Here’s what I mean. If salvation is rescue from life as I live it and if it is a gift from God, then shouldn’t we see some elements of that gift playing out in our lives today? Now? One would think so, but just waiting around for God to zap us to a new life doesn’t seem to work. For years I sat waiting and waiting. I prayed earnestly, “God give me life”, and yet it eluded me. So I picked up my Bible and started reading and I began to run across statements in Scripture, statements that seemed to run contrary to my present approach. I read verses that told me I was supposed to be working. I was responsible for putting off the old person and putting on the new person (Eph. 4.22-24). I was supposed to put to death the old life and strive after the new (Col. 3.1-17). I was supposed to be working out my own salvation (Phil. 2.12-13). Now I had something of a theological conundrum. Was salvation my work or God’s work? Was it by grace or by works? What was I to do?

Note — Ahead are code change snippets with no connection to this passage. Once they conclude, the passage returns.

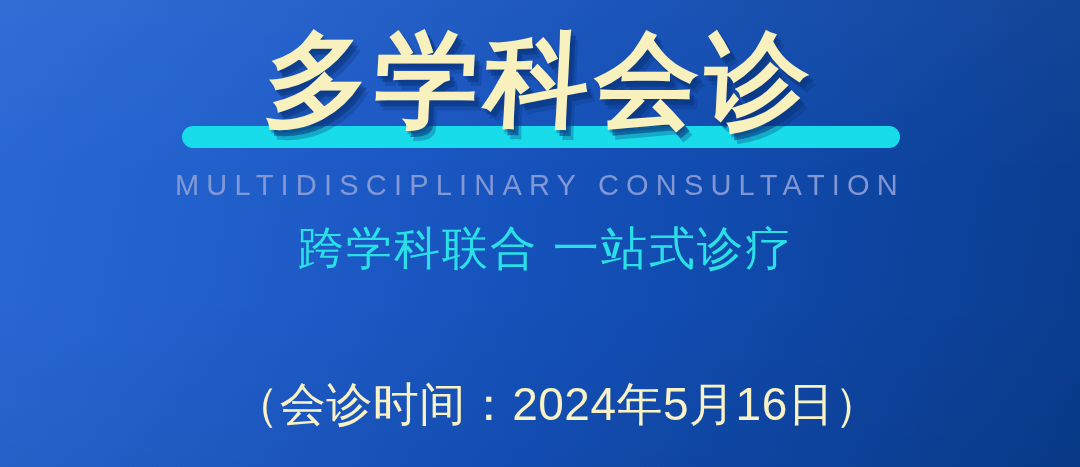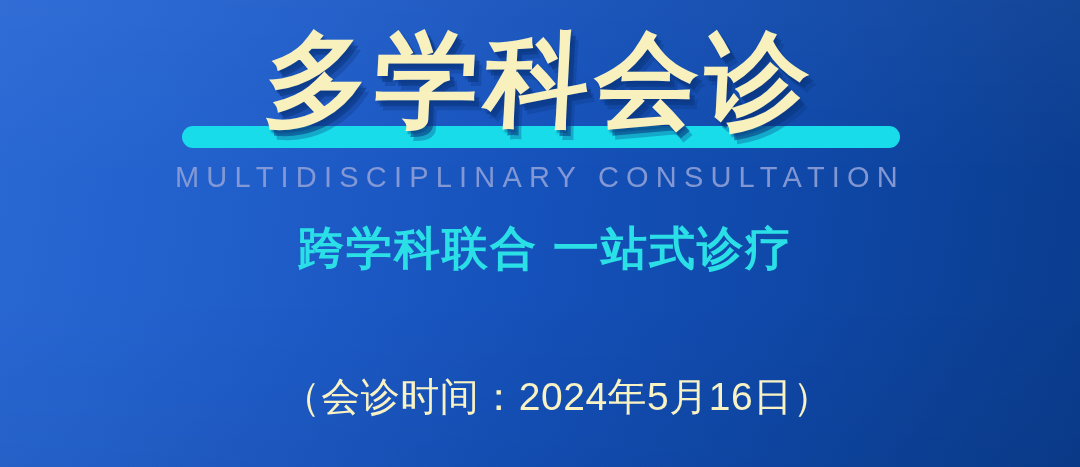--- a/index.html
+++ b/index.html
@@ -78,7 +78,7 @@
     position: absolute;
     left: 0;
     right: 0;
-    top: 158px;
+    top: 166px;
     height: 38px;
     z-index: 2;
     display: flex;

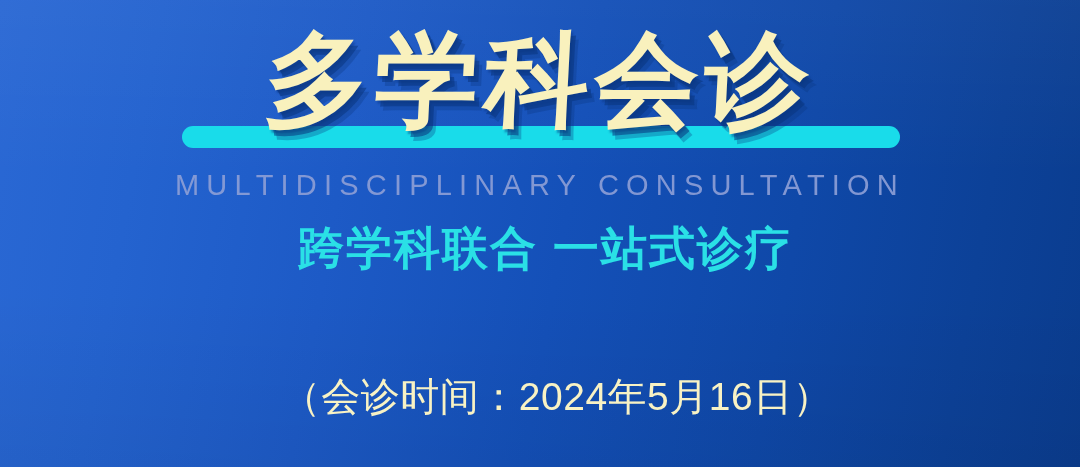--- a/index.html
+++ b/index.html
@@ -105,7 +105,7 @@
     justify-content: center;
     color: #2ae0e6;
     font-size: 46px;
-    font-weight: bold;
+    font-weight: normal;
     letter-spacing: 2px;
     white-space: nowrap;
     margin-left: 11px;

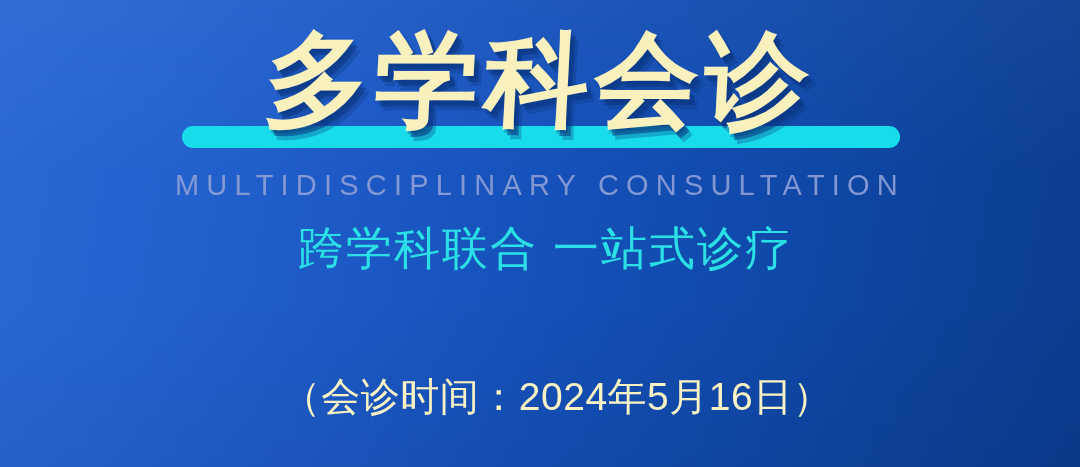--- a/index.html
+++ b/index.html
@@ -130,9 +130,9 @@
     letter-spacing: 1px;
   }
   .note-2 {
-    top: 371px;
+    top: 379px;
     height: 52px;
-    font-size: 39px;
+    font-size: 46px;
     letter-spacing: 0.5px;
     padding-left: 34px;
   }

I have actually come to the point that I think that it is not an “either/or” issue. Salvation, the movement from life as we know it to the life that God intends for us involves our work and God’s work and this approach fits very nicely with grace. What!?! How can this be? I think the solution to the Gordian knot of grace is found in John 15. In this passage Jesus states plainly that the responsibility for moving to the life God intends for us falls on two parties: God and us. God’s part is simple as is ours. God’s role is to do the transforming. He does bring about the change necessary in our life to lead us to the point that we can bear fruit, shorthand for new life. Our role, on the other hand, is to surrender our lives in an ever-increasing way to Jesus by seeking to remain in him. Here in one passage we have both, grace and works. Salvation is a work of grace, something only God can do, and yet we are responsible for a part. We have to labor to open our lives to God. That helps me understand grace a bit better. While grace is opposed to earning, it is not opposed to effort. However, this effort is not directed to achieving my salvation but in making my life more open to God’s salvation. As I play my part by seeking to open my life to God then I experience in an ever-growing fashion the work of salvation He wishes to bring about in my life. I begin to see His gift grow in my life today, in the now. I have found that it is in living in the tension of grace and effort rather than rejecting it by favoring grace as opposed to effort or vice versa that I see salvation in my life in new ways every day.